The so-called “people’s convention” is scheduled to commence on Labor Day in Charlotte, but the “most open and accessible (convention) ever” won’t be sticking to the theme of transparency after all.
Despite an earlier vow to reveal all contributors, Democratic officials are now refusing to do so until federal disclosure documents have to be filed in mid-October.
To its credit, the Washington Post recognized the humorous contradiction and a shameless double standard by running this story in the August 22 print edition. Unfortunately, the liberal-leaning paper buried T.W. Farnum’s report on A7.

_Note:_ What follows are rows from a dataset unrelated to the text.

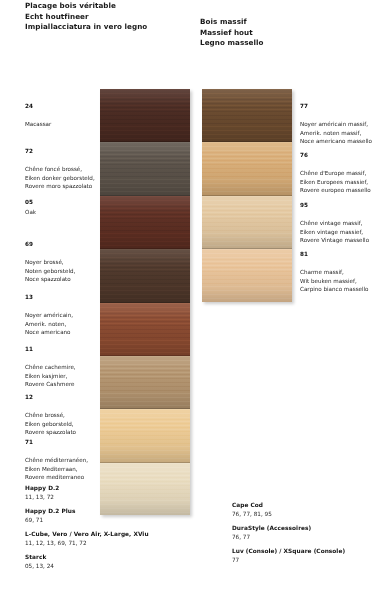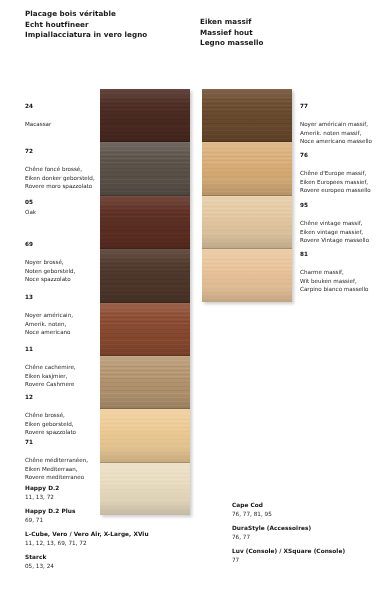--- a/index.html
+++ b/index.html
@@ -25,7 +25,7 @@
     letter-spacing: 0.05px;
     white-space: pre-line;
   }
-  #header-left  { left: 25px; top: 9px; }
+  #header-left  { left: 25px; top: 1px; }
   #header-right { left: 200px; top: 17px; }
 
   

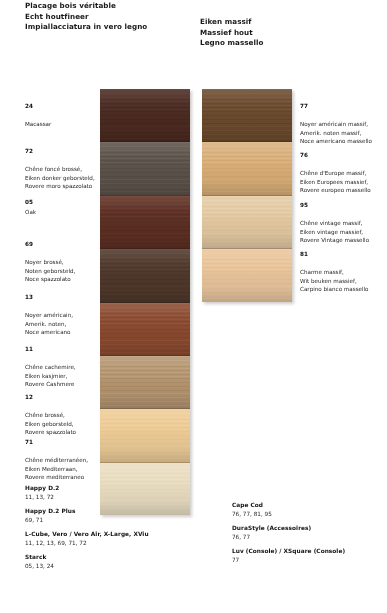--- a/index.html
+++ b/index.html
@@ -128,7 +128,7 @@
 Echt houtfineer
 Impiallacciatura in vero legno</div>
 
-<div class="header" id="header-right">Eiken massif
+<div class="header" id="header-right">Bois massif
 Massief hout
 Legno massello</div>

The front page included a story about Facebook’s IPO debacle, and a fond farewell to a deceased homeless man who suffered from schizophrenia. Granted, both were interesting but hardly front page-worthy. The dominant story was “Akin refuses to quit race: Senate candidate says he’ll focus on abortion.”
The Post found room for an article on a matter of embarrassment for Republicans, but not a corresponding story that makes Democrats look bad by exposing their hypocrisy.

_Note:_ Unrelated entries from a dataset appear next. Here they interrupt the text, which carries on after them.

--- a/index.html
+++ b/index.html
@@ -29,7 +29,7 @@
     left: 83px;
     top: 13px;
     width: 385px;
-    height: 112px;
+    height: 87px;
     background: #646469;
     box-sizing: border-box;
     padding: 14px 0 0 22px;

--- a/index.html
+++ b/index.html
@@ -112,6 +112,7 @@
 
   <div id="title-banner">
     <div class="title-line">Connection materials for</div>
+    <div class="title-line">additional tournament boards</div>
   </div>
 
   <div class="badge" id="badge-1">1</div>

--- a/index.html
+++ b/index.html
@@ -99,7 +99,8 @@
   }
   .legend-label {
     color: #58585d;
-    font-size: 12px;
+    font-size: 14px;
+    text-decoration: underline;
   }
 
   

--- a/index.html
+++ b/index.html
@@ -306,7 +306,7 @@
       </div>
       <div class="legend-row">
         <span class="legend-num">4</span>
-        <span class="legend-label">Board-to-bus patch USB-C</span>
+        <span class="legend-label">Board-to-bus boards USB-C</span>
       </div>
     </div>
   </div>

Farnum pointed out right away that this is the same party that petitioned conservative interest groups to reveal their own donor lists, and the same administration that keeps criticizing Mitt Romney for not releasing more tax returns.

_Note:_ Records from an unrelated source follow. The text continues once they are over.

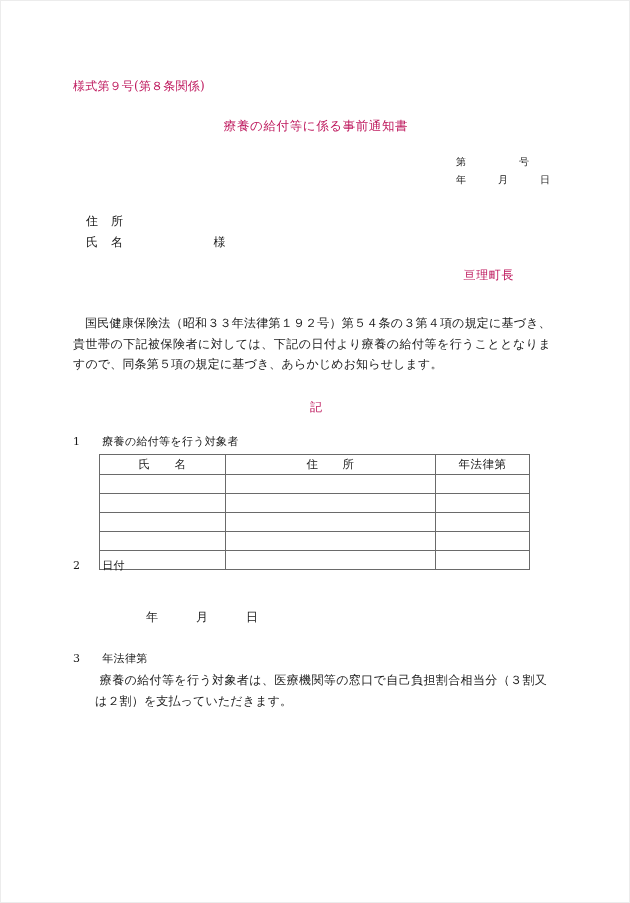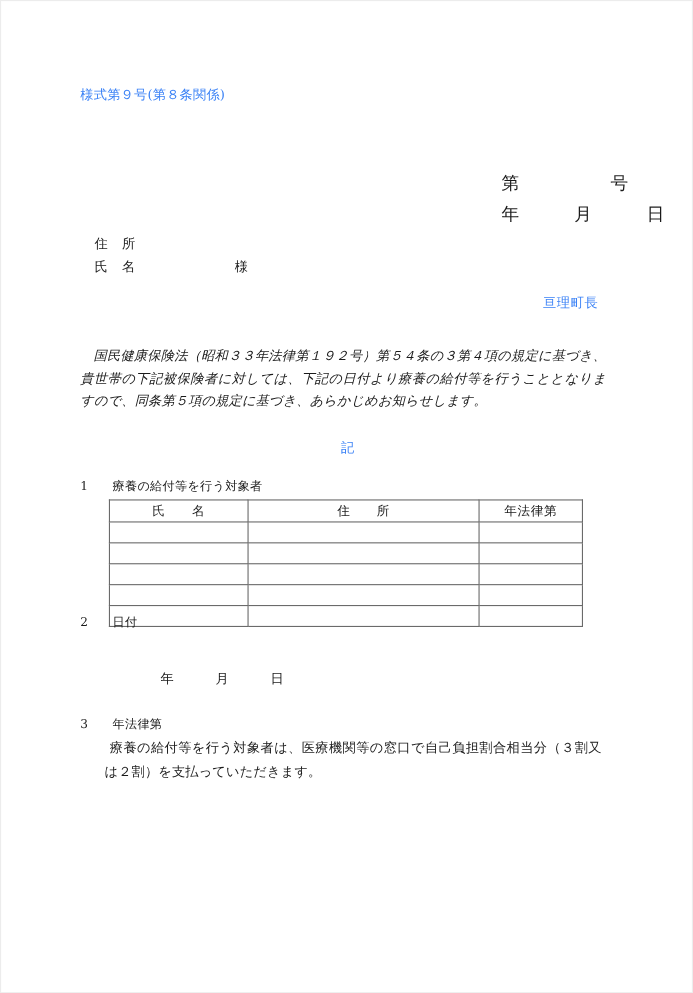--- a/index.html
+++ b/index.html
@@ -30,7 +30,7 @@
     font-size: 11.5px;
     line-height: 1.45;
     letter-spacing: 0.2px;
-    color: #3b82f6;
+    color: #be185d;
   }
   .jp {
     font-family: "DejaVu Serif", "Liberation Serif", serif;

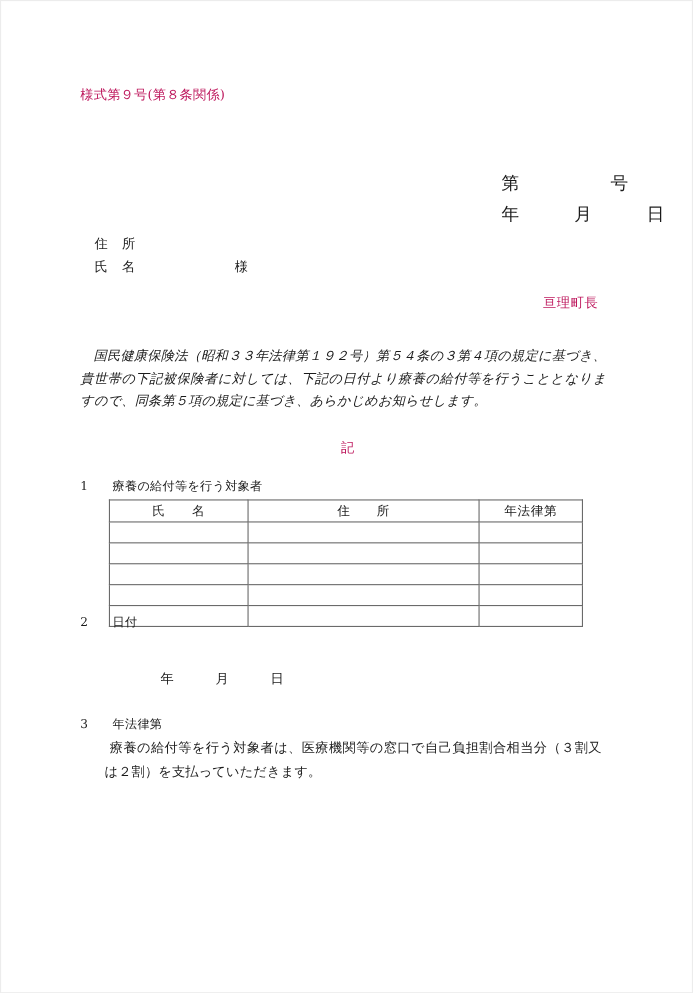--- a/index.html
+++ b/index.html
@@ -193,6 +193,7 @@
 
   <div class="t jp" id="form-code">様式第９号(第８条関係)</div>
 
+  <div class="t jp" id="doc-title">療養の給付等に係る事前通知書</div>
 
   <div class="meta-block jp">
     <span class="meta-line">第　　　　　号</span>

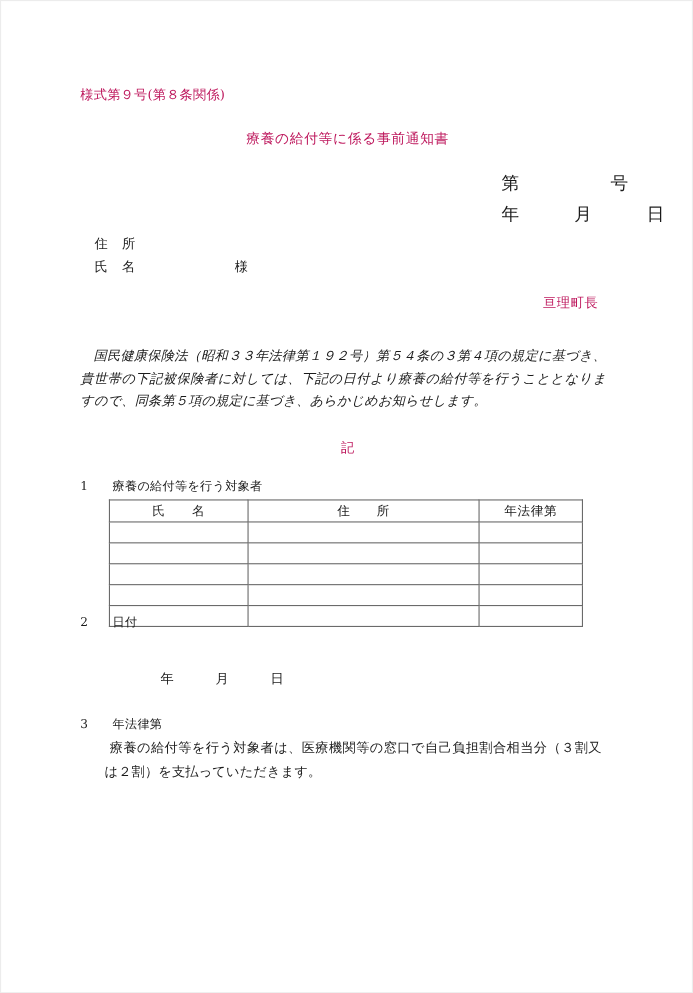--- a/index.html
+++ b/index.html
@@ -58,7 +58,7 @@
     position: absolute;
     left: 455px;
     top: 152px;
-    font-size: 16px;
+    font-size: 10px;
   }
   .meta-line {
     display: block;

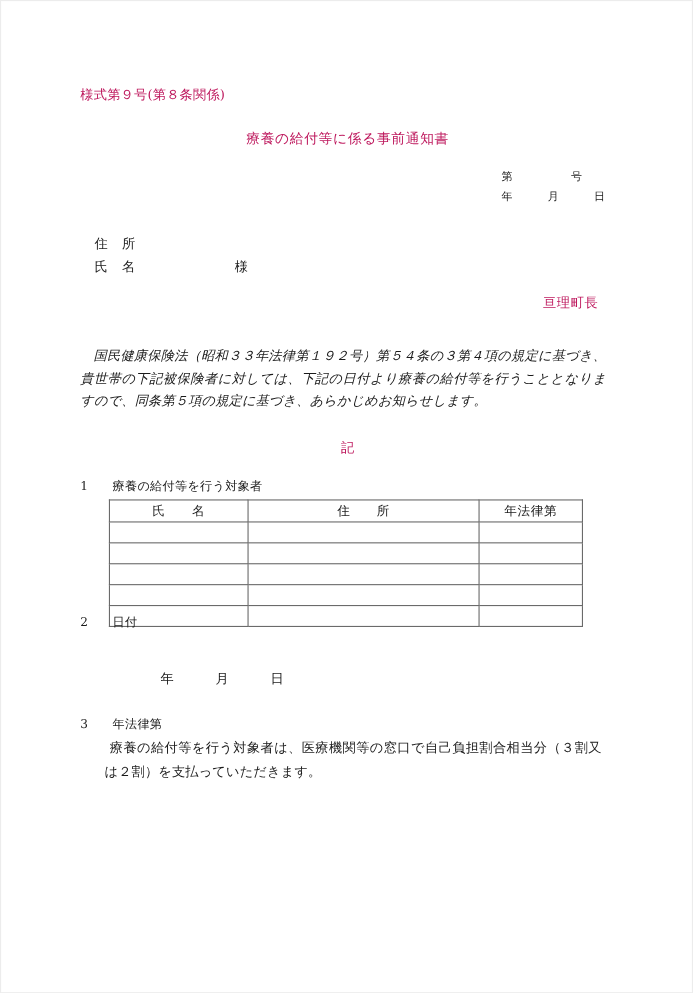--- a/index.html
+++ b/index.html
@@ -86,7 +86,7 @@
     left: 0;
     top: 266px;
     width: 630px;
-    padding-right: 87px;
+    padding-right: 117px;
     box-sizing: border-box;
     text-align: right;
     font-size: 12px;

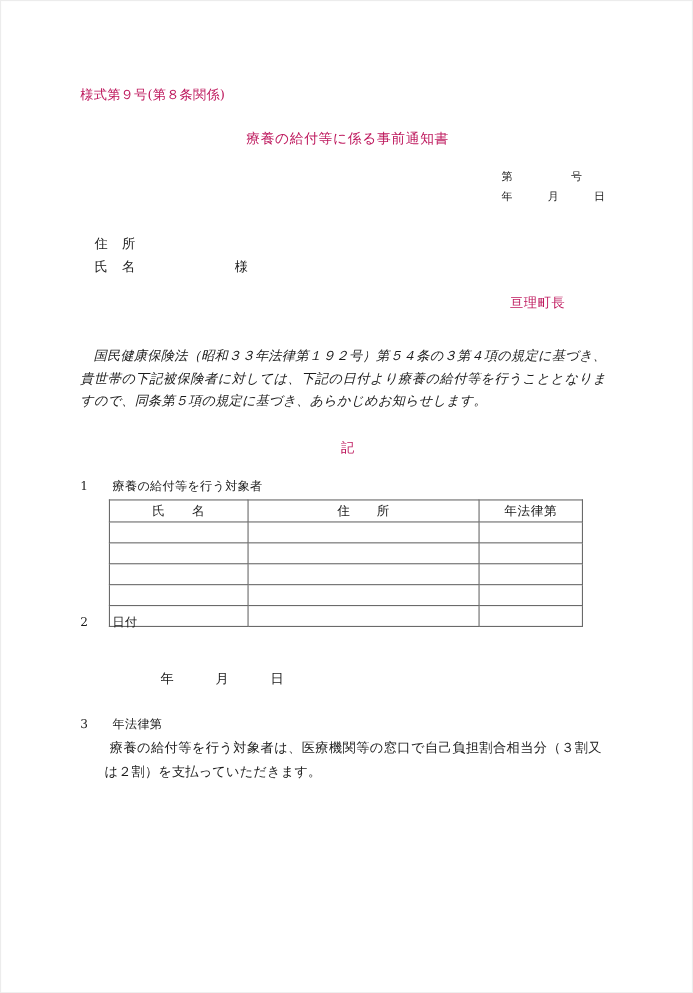--- a/index.html
+++ b/index.html
@@ -107,7 +107,6 @@
   .body-para p {
     margin: 0;
     text-indent: 1em;
-    font-style: italic;
   }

He even cited a recent e-mail from Obama’s campaign supervisor Jim Messina that petitioned for more honesty and integrity on the conservative side. “They have a vested interest in being able to spend millions anonymously to influence our elections,” he wrote.
This was before Charlotte's host committee had to remove self-righteous language from its website that patted itself on the back for being more honest and upfront than the GOP. Liberal critics may have slammed Republicans for their corporate fundraising, but they never made the same sanctimonious promises the Democrats did on the matter.
Fortunately for the Democrats, their allies in the liberal media will largely ignore the story, or report the matter but keep it from being as big of a story as it could’ve otherwise been.